Entre los mecanismos de los que dispone el Gobierno español para evitar o resolver lo que pueda ocurrir el 1-O, ambos expertos se fijan en la Ley de Seguridad Nacional que sería la antesala del artículo 155. «Si se tuviera que aplicar, el Gobierno podría declarar una situación de emergencia nacional y durante un tiempo estaría capacitado para dar órdenes a la Policía autonómica», explican.

Solozabal apunta que en el caso de la ley de transitoriedad jurídica, el problema no es tanto su contenido, sino que «efectivamente rompe con el ordenamiento, con el sistema constitucional y para un jurista es francamente fuerte». Este catedrático de la Universidad Autónoma de Madrid califica la situación que se puede vivir e1 1-O de «delirio».

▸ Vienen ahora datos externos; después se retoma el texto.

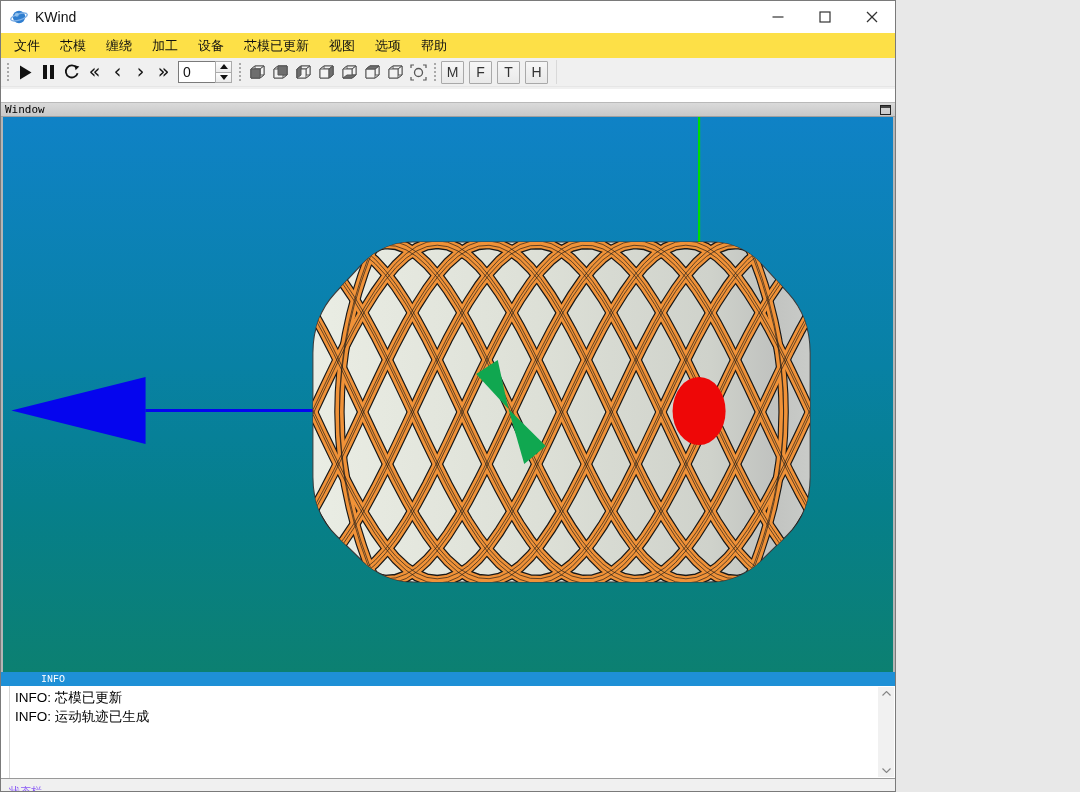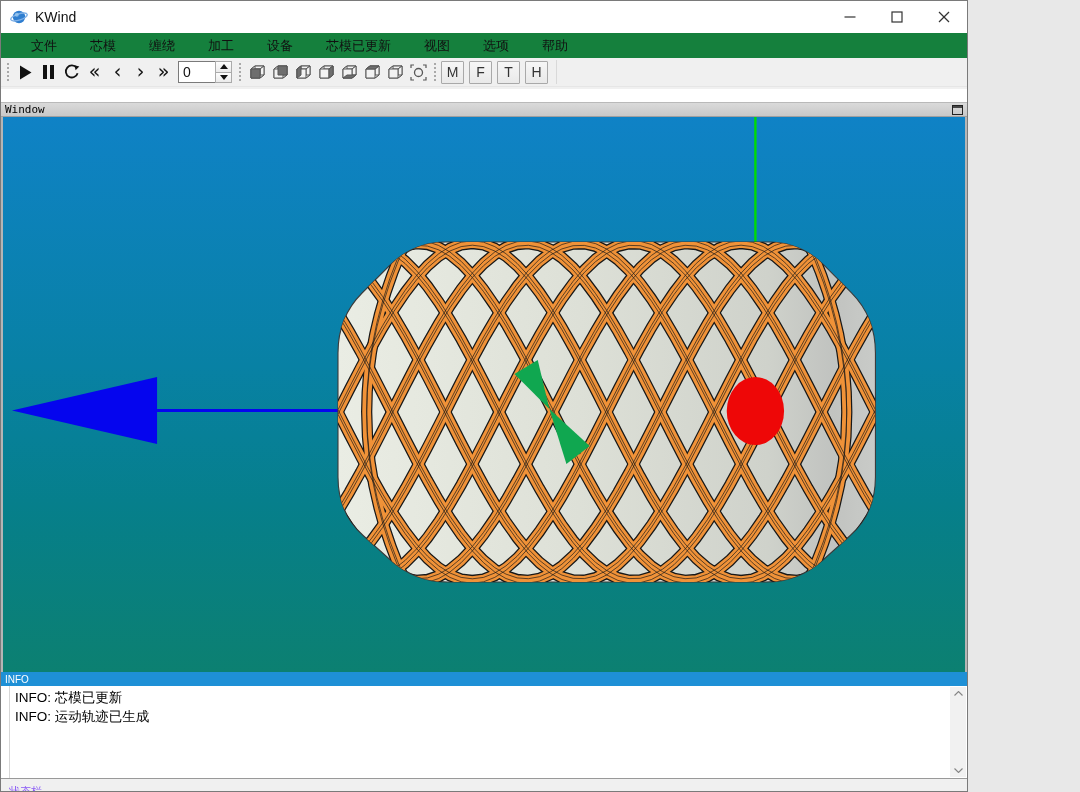--- a/index.html
+++ b/index.html
@@ -5,7 +5,7 @@
   * { margin:0; padding:0; box-sizing:border-box; }
   html,body { width:1080px; height:792px; }
   body { font-family:"Liberation Sans","DejaVu Sans",sans-serif; background:#e8e8e8; }
-  .app { width:968px; height:792px; border:1px solid #7a7a7a; background:#fff;
+  .app { width:896px; height:792px; border:1px solid #7a7a7a; background:#fff;
          display:flex; flex-direction:column; overflow:hidden; }
 
   

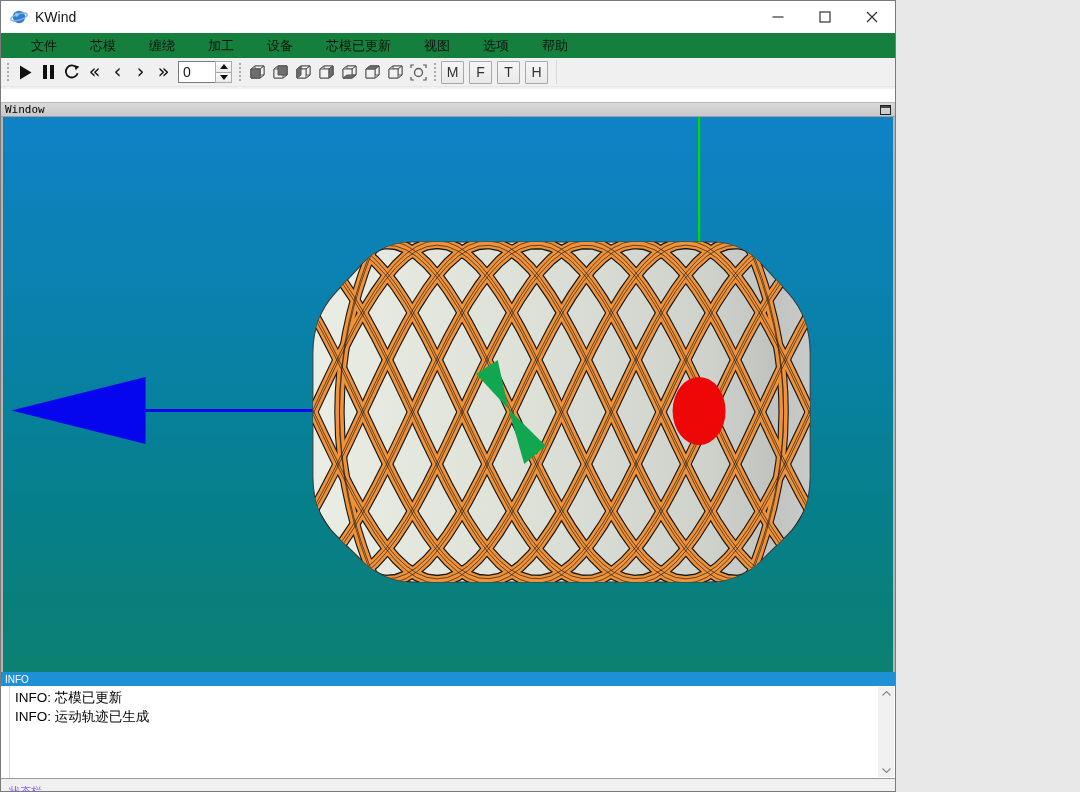--- a/index.html
+++ b/index.html
@@ -16,7 +16,7 @@
   .winbtn { width:47px; height:100%; display:flex; align-items:center; justify-content:center; }
 
   
-  .menubar { height:25px; background:#15803d; display:flex; align-items:center; padding-left:27px; gap:27px; flex:0 0 auto; }
+  .menubar { height:25px; background:#fde047; display:flex; align-items:center; padding-left:10px; gap:14px; flex:0 0 auto; }
   .menuitem { font-size:13px; color:#111; padding:2px 3px; cursor:default; }
 
   

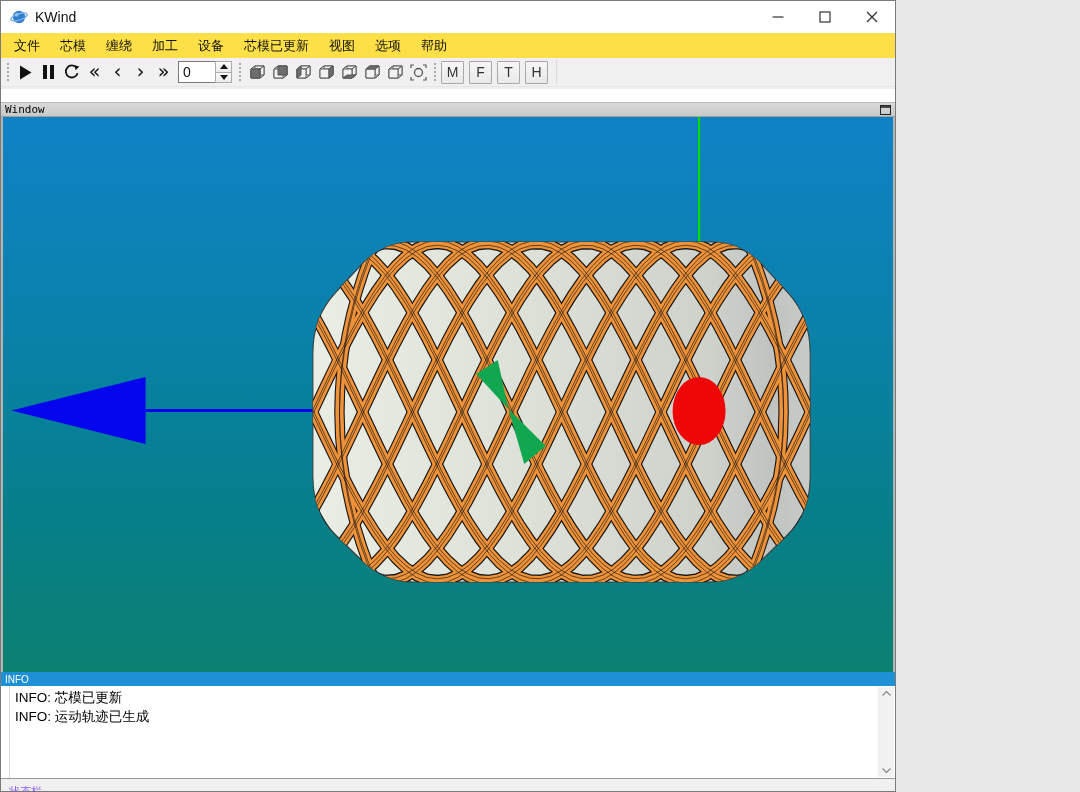--- a/index.html
+++ b/index.html
@@ -56,7 +56,7 @@
 
   
   .infoheader { height:14px; background:#1e90d6; display:flex; align-items:center; padding-left:4px; flex:0 0 auto; }
-  .infoheader span { font-family:Liberation Sans, sans-serif; font-size:10px; color:#fff; }
+  .infoheader span { font-family:Liberation Mono, monospace; font-size:10px; color:#fff;margin-left:36px; }
   .logarea { height:92px; background:#fff; position:relative; padding:3px 22px 0 5px;
              border-left:1px solid #d6d6d6; flex:0 0 auto; overflow:hidden;margin-left:8px; }
   .logline { font-size:13.5px; color:#000; line-height:18.5px; white-space:nowrap; }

Repara en que la convocatoria del referéndum podría asumirla también el propio president, a través de un decreto ley, un supuesto que considera «absolutamente irregular y sería igualmente impugnado y suspendido inmediatamente». Apunta que se podría llegar a firmar y publicar incluso la noche antes del referéndum, para, de ese modo, tener una vigencia como mucho de 5 horas para poder votar. «Sería una tomadura de pelo absoluta. No habría por dónde cogerlo y además es una cosa que nadie se merece. Las cosas se pueden hablar, pero no se puede imponer algo así en un Estado de derecho», remarca Solozabal.